Don Tennant is a genius! I'm sure the idea of multiculturalism should be near the top of every CIO's to-do list. Let's push efficiency, agility, growth and strategic vision down the ladder to make room for such business-critical needs as globalization and diversity. While there are certainly benefits to diversity, American businesses would be smart to realize that diversity starts at home - and with the strength of the U.S. dollar at an all-time low, farmsourcing also starts to makes fiscal sense. Globalization and outsourcing are products of bottom-line capitalism. Diversity and multiculturalism are side effects of those practices, not vice versa. I think you've forgotten that fact.

Robert Toro

I am a developer on the world's largest Microsoft ERP implementation. Our development consultants ran out of resources and farmed out our needs to developers in another hemisphere. Believe me, exposure to other cultures was not an asset. Their complete lack of experience with common U.S. business practices didn't inject new ideas, just bugs. They were eight time zones away, so we could never just call them to discuss an issue. We had to explain complex issues in writing, which were translated into another language or given to someone whose command of American English was questionable. Each e-mail exchange cost an entire day, stretching minor issues that could have been resolved in a five-minute phone call into weeklong ordeals. I'll take a Podunk programmer any day.

Phil Doucette
York, Pa.

Tennant suggests that companies that farmsource might miss out on serendipitous gains in exposure to a new culture, or perhaps a new market for their goods. This is an appealing theory, but unrealistic in practice. The kinds of companies that benefit from serendipity are already doing so. These are the great places to work, the ones that value their employees, the ones with long-term outlooks. The average outsourcing decision isn't made at one of these companies, but at a company where vice presidents focused on their own short-term gain won't take time to look for unexpected benefits.

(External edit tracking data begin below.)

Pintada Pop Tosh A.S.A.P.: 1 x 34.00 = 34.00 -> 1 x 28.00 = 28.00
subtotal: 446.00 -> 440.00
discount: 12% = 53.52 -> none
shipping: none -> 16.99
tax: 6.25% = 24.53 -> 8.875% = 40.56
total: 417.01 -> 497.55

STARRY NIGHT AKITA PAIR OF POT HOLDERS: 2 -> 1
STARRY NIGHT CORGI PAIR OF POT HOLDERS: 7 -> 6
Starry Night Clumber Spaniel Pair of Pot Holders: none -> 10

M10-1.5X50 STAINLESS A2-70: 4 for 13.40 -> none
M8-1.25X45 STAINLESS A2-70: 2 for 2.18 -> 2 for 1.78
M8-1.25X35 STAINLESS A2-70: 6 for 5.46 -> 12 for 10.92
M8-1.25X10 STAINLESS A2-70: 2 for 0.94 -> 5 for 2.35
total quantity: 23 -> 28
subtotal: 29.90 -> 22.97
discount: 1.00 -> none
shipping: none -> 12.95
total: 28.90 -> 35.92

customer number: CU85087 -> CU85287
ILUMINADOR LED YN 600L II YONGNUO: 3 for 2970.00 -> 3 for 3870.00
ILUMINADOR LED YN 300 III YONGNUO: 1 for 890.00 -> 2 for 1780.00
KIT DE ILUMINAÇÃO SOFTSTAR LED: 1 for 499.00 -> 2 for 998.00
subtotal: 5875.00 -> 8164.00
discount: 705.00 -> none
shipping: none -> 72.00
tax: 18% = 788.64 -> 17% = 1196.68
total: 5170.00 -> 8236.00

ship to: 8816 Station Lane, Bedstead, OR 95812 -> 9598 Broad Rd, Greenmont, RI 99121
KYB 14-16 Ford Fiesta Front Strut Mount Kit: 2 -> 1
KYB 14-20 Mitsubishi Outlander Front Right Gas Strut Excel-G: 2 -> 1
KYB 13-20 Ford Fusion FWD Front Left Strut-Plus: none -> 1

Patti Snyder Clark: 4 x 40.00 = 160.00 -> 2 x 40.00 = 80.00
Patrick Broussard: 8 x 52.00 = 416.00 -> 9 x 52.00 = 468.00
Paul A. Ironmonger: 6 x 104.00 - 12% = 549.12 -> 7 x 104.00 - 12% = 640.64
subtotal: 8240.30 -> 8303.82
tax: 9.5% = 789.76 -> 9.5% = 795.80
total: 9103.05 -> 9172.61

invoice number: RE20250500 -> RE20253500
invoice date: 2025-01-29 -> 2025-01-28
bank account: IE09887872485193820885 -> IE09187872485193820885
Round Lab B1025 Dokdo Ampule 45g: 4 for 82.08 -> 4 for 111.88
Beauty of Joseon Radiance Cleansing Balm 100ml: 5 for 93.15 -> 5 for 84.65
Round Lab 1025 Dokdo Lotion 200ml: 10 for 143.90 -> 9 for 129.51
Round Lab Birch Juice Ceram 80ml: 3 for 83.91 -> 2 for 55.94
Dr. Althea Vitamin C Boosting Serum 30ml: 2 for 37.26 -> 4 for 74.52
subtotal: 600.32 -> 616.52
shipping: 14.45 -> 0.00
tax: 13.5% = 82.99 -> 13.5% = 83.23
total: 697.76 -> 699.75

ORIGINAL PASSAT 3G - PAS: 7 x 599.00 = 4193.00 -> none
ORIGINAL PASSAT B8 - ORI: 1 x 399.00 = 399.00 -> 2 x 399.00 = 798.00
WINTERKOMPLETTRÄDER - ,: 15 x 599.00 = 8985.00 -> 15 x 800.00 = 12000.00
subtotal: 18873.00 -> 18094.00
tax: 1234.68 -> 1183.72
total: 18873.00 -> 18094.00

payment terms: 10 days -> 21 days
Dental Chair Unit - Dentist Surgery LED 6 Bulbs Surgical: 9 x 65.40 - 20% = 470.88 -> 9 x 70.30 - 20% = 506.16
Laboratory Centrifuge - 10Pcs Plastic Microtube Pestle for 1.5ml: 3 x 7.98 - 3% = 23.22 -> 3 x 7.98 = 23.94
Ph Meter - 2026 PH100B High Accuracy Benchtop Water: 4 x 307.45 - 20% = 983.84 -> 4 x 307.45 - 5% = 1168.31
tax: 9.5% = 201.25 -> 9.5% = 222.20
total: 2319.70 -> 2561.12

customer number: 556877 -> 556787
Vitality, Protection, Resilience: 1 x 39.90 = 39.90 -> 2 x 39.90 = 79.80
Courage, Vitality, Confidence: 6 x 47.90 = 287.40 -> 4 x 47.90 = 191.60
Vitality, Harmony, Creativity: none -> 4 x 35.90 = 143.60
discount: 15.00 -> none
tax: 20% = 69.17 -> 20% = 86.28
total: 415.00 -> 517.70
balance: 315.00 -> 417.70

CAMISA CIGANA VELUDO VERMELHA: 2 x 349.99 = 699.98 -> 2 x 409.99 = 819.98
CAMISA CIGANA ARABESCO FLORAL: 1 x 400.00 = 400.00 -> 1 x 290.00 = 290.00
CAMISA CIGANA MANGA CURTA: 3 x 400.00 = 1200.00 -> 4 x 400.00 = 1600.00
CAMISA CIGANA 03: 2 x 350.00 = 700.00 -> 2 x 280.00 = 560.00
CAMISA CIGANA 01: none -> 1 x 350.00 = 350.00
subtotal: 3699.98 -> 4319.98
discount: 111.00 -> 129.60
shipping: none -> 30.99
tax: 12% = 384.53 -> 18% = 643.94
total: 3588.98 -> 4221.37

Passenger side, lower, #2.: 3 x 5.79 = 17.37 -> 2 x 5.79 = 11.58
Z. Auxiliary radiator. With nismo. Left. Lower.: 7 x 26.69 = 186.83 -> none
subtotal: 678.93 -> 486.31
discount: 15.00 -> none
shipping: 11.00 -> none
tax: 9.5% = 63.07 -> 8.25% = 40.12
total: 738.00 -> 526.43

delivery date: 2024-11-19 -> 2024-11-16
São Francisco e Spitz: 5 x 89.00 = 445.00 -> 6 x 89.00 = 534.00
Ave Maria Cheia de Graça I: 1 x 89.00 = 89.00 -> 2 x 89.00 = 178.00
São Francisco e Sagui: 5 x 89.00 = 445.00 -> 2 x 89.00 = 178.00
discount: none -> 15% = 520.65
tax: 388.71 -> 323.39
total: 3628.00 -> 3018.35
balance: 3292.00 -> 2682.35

This is the sort of company in danger of becoming inbred. Sadly, it is also the least likely to notice.

Howard Parks
Systems analyst
West Allis, Wis.

Tennant underestimates the power of language. Look back through history at the major empires that have come and gone, and you will find that when they fell, they broke on language lines. Do you think IT departments are immune to the problems that have plagued every world empire? There is a place for diversity in creativity and complex decision-making. There is a place for commonality when clear communication and five 9s of uptime are necessary.

Matthew Williams
Bangor, Maine

Thank you, Don Tennant, for speaking out against the narrow-minded, parochial mind-set that is stifling us all. Thank you for pointing out that in the world most of us want to live in, making a big deal out of someone's accent is a really misguided way to go. Globalization has already happened; we just need to wake up and get used to it. We Americans seem to think that we don't have to deal with the rest of the world except on our own terms. We as a country are living through the process of coming to terms with the fact that the world is bigger than we are and we will have to find constructive (not destructive) ways to engage and find our new place in the scheme of things.

This process is hard on the American psyche, and we have only just started. What do you suppose it was like for the Brits in the '50s and '60s to come to terms with the fact that Britannia no longer ruled the waves and their empire was a thing of the past? We are going through a period of denial and jingoism. It won't do us any good, though. Keep up the good work. Don't let us IT guys get away with narrow-mindedness in the name of "patriotism" or "America first" or whatever other excuse we want to use for this behavior. The sooner we open up and get on with things, the better.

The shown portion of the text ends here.